▸ **PROBLEM REQUIREMENTS**
What is the number of lines below that hold "distributed"? Answer with that number only.

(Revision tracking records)
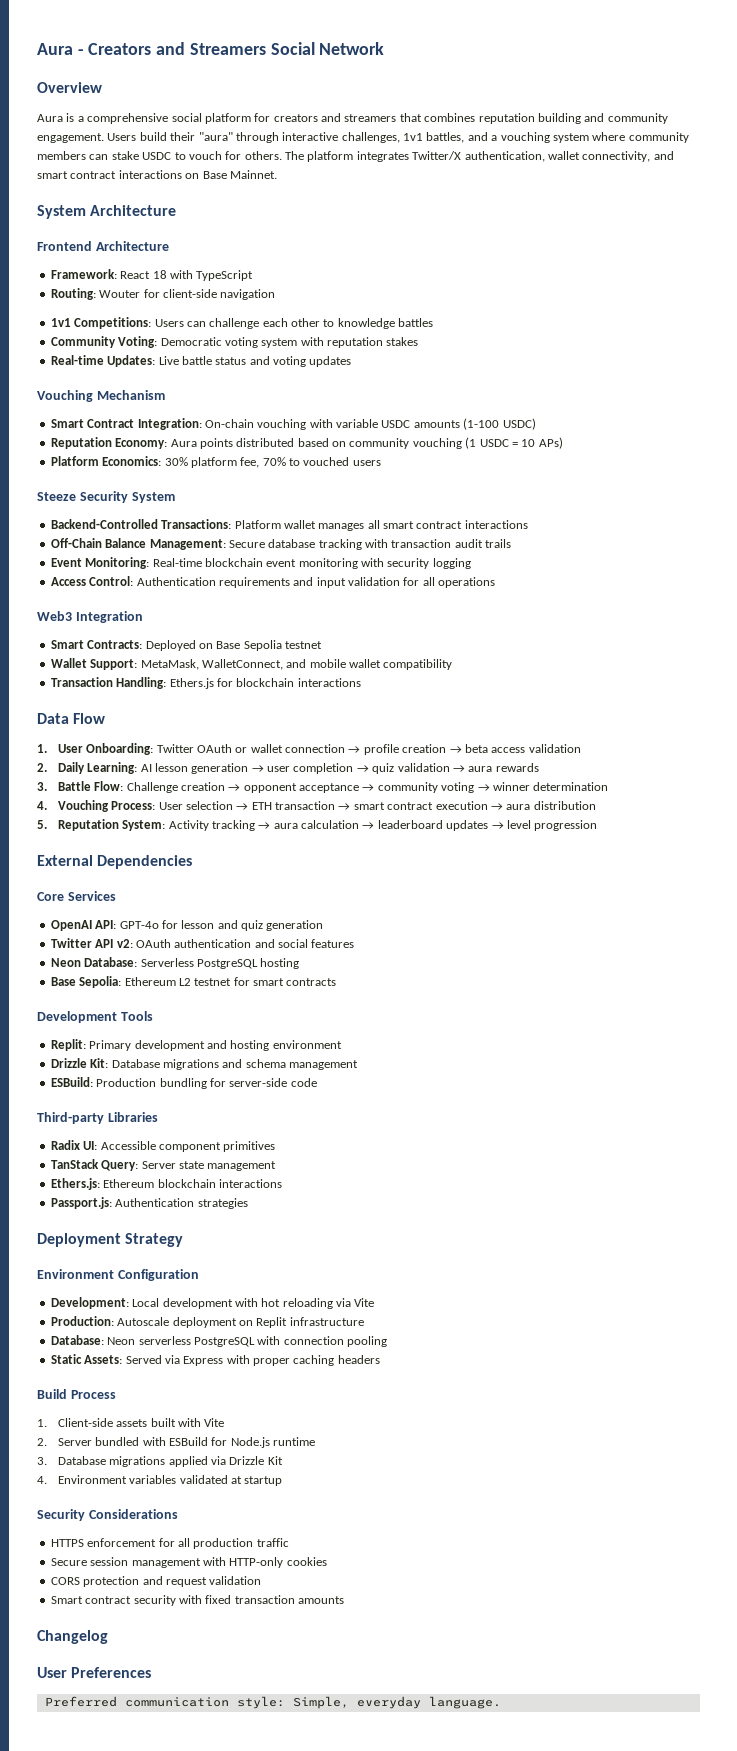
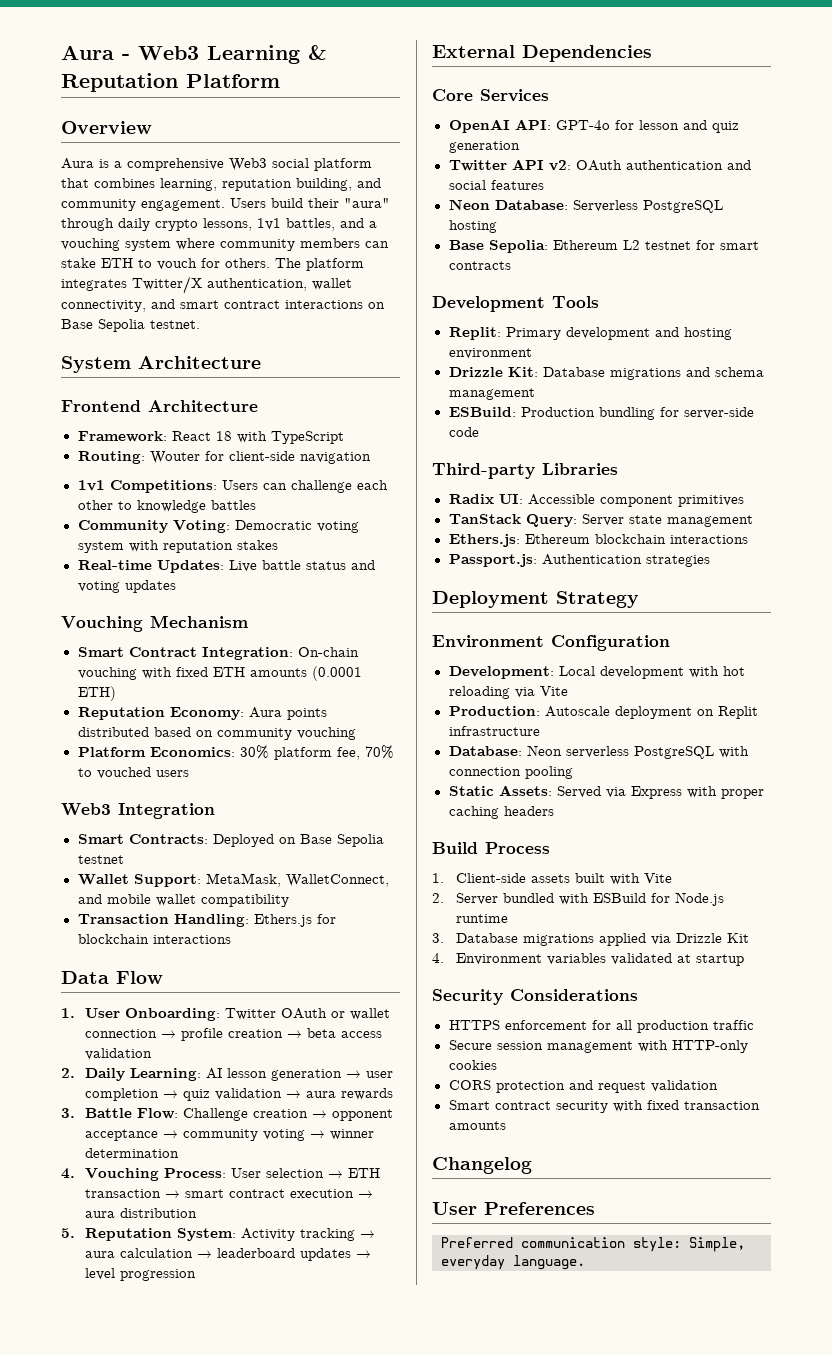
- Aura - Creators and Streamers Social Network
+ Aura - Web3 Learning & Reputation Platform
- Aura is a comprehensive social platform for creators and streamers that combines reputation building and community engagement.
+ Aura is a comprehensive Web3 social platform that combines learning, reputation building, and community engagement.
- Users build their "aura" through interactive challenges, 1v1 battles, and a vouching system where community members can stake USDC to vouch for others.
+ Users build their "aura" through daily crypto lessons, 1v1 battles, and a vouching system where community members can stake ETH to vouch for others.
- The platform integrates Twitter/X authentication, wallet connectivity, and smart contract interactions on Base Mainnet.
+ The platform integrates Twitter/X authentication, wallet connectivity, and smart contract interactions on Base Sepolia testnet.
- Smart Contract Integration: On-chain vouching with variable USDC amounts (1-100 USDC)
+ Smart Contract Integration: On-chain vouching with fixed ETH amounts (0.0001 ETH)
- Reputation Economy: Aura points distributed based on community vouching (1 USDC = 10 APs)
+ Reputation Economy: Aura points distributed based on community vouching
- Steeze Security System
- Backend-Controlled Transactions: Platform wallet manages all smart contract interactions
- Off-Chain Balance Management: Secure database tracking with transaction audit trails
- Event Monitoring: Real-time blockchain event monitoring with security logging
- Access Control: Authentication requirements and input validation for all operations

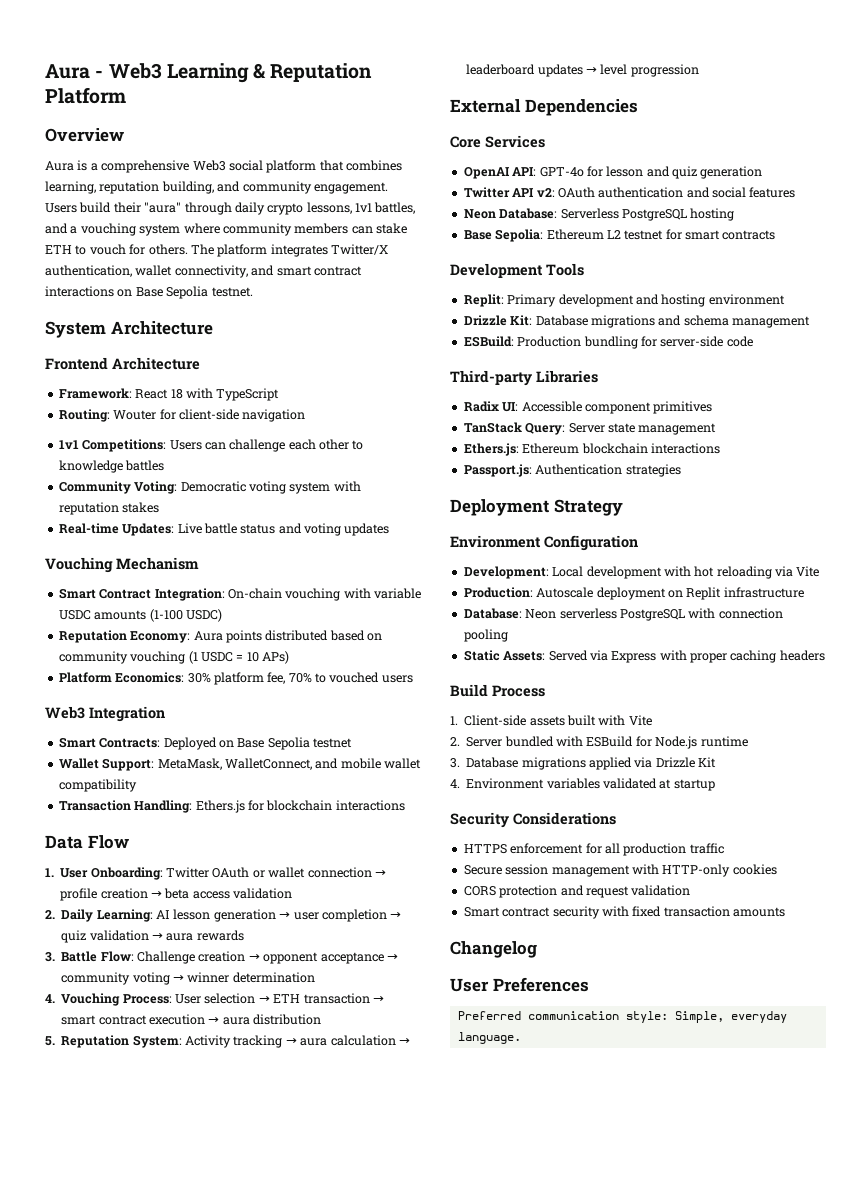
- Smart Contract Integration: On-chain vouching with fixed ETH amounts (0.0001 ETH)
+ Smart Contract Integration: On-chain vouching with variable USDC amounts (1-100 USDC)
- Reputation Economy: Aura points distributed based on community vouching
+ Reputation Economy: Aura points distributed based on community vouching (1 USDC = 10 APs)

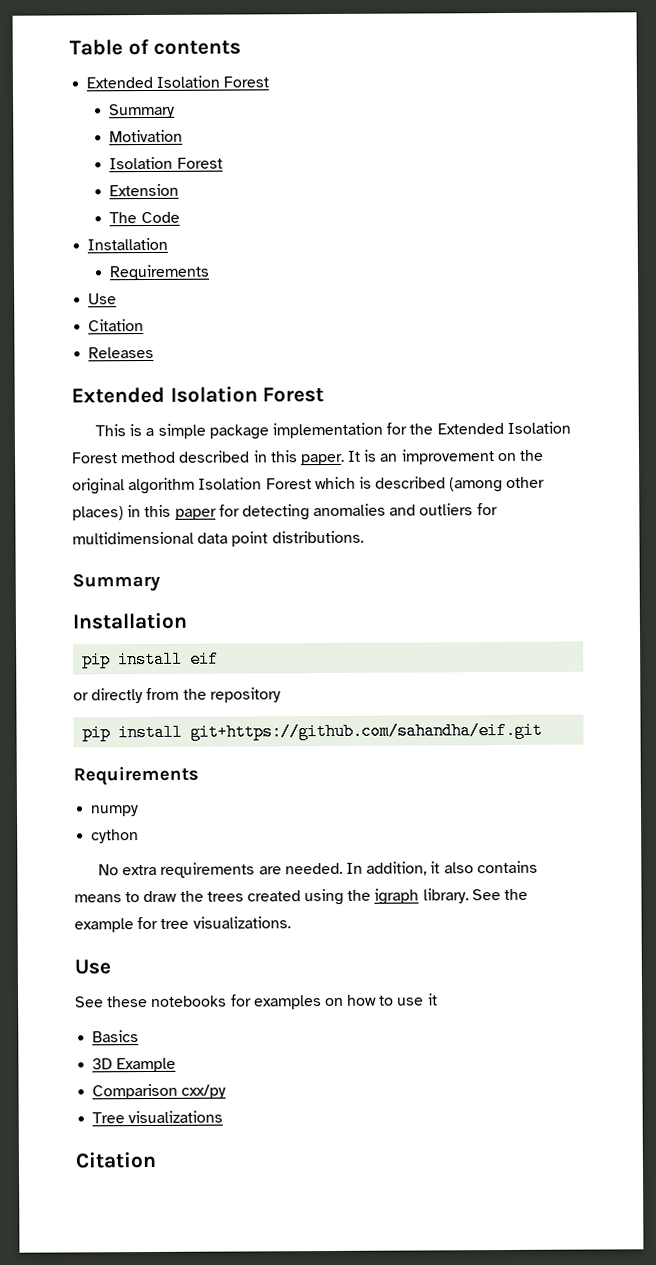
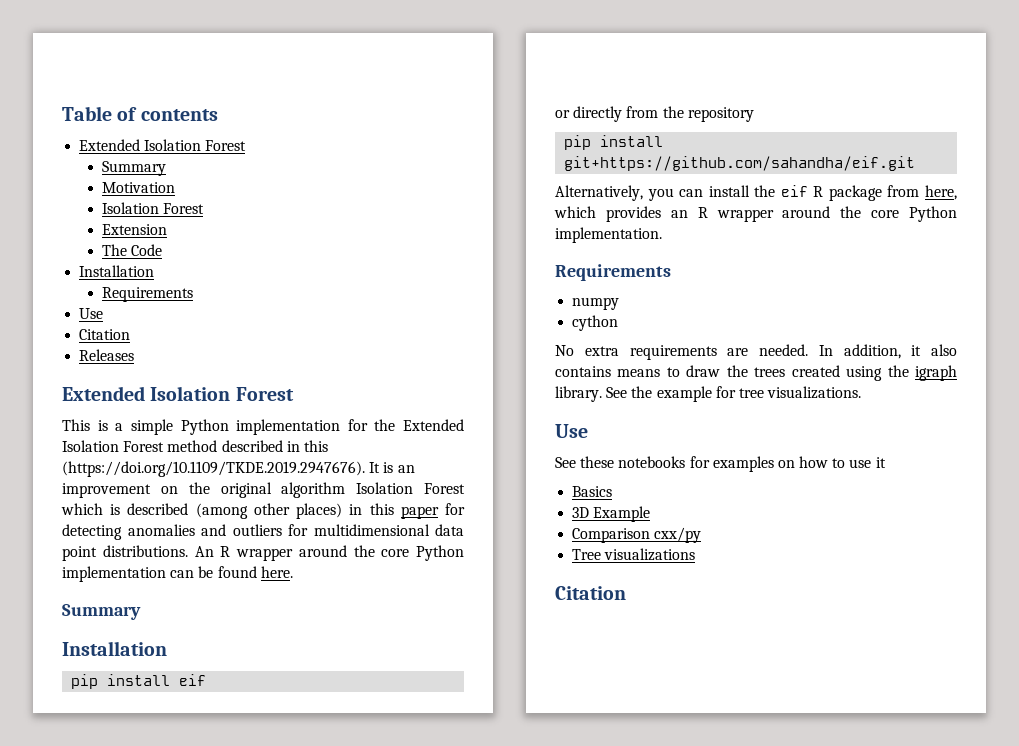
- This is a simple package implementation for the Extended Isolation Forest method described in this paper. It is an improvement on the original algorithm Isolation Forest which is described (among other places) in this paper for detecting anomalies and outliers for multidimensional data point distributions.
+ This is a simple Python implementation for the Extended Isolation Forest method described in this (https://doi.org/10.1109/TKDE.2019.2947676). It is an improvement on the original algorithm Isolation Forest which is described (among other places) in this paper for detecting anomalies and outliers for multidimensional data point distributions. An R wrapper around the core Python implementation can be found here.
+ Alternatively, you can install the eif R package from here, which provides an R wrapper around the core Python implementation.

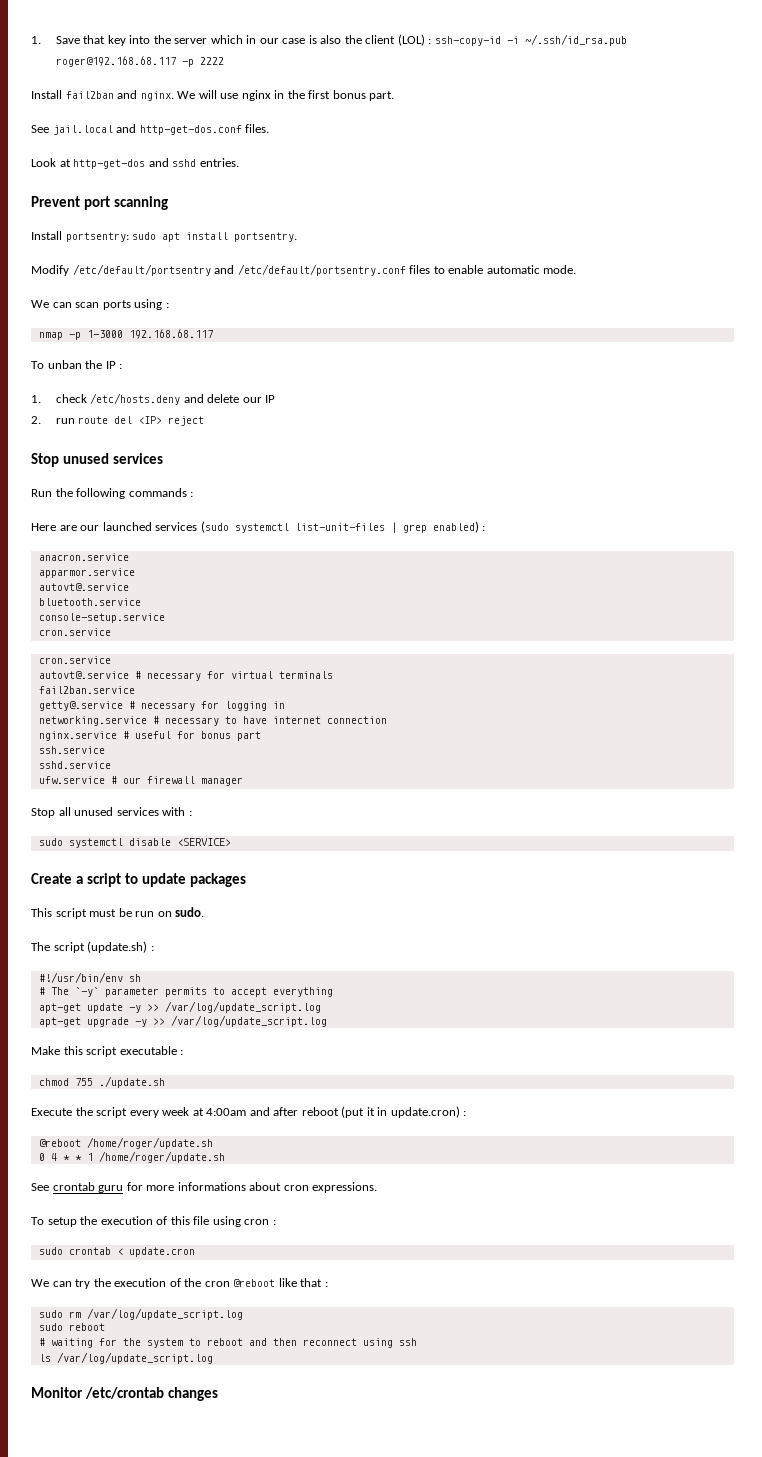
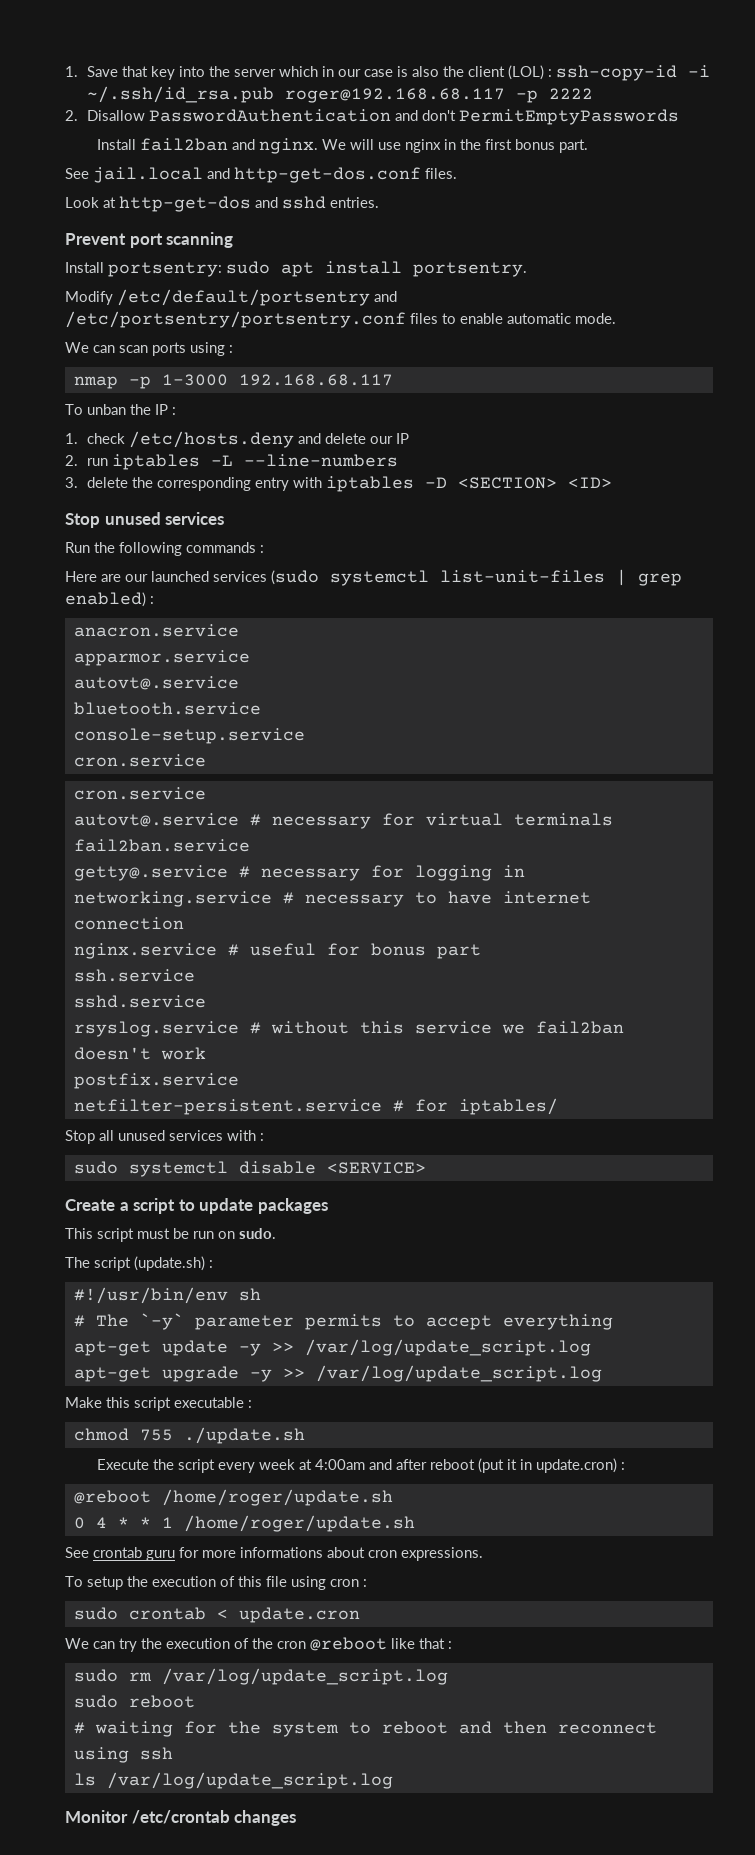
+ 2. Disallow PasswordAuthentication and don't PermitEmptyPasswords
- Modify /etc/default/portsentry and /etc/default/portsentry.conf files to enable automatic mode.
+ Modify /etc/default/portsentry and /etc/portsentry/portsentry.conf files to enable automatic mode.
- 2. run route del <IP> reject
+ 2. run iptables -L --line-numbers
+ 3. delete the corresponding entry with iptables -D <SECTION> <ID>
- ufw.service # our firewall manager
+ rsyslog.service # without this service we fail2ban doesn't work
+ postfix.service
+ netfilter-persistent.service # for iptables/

▸ **REPLY**
4